YOUR TASK
Return the run of lines below that opens with the line containing "matplotlib scipy pytest" and closes with the line containing "install -e git+https://github.com/yt-project/yt.git#egg=yt", keeping each one exact.

INFORMATION GIVEN
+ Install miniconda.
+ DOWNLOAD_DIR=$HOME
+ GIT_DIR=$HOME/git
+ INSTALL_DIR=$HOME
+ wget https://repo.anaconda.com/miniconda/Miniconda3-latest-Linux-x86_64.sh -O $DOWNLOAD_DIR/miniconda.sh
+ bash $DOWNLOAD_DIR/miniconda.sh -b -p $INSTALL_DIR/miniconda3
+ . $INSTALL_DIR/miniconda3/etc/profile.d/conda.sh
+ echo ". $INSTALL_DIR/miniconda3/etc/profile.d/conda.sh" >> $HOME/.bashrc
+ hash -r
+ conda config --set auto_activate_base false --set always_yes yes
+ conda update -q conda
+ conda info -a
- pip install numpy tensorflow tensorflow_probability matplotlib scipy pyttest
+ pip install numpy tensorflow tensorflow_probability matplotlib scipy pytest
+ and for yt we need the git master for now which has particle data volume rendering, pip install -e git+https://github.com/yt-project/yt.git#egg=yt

==

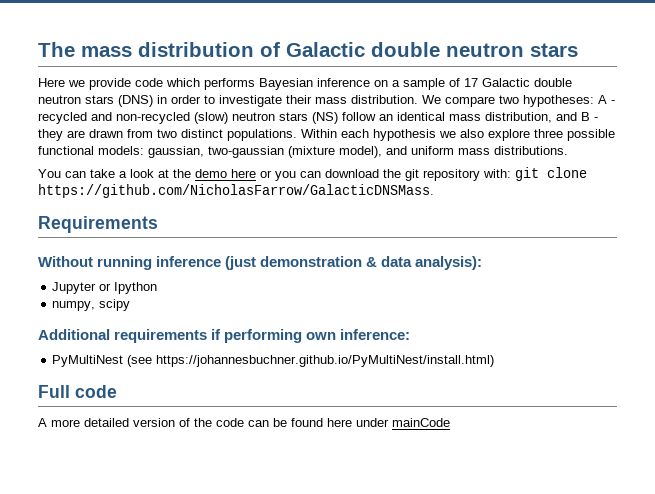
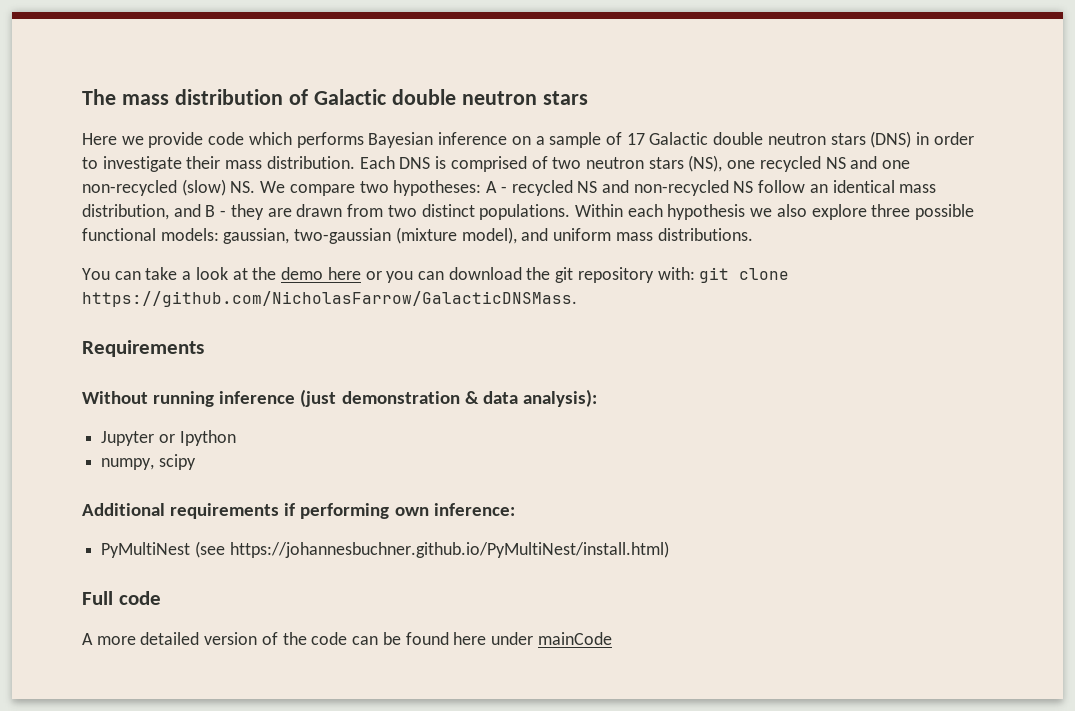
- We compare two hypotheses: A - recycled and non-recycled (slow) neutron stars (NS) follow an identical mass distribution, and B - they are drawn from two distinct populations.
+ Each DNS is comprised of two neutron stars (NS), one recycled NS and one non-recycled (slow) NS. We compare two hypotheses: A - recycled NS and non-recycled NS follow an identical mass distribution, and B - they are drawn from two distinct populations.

EXPECTED ANSWER
+ pip install numpy tensorflow tensorflow_probability matplotlib scipy pytest
+ and for yt we need the git master for now which has particle data volume rendering, pip install -e git+https://github.com/yt-project/yt.git#egg=yt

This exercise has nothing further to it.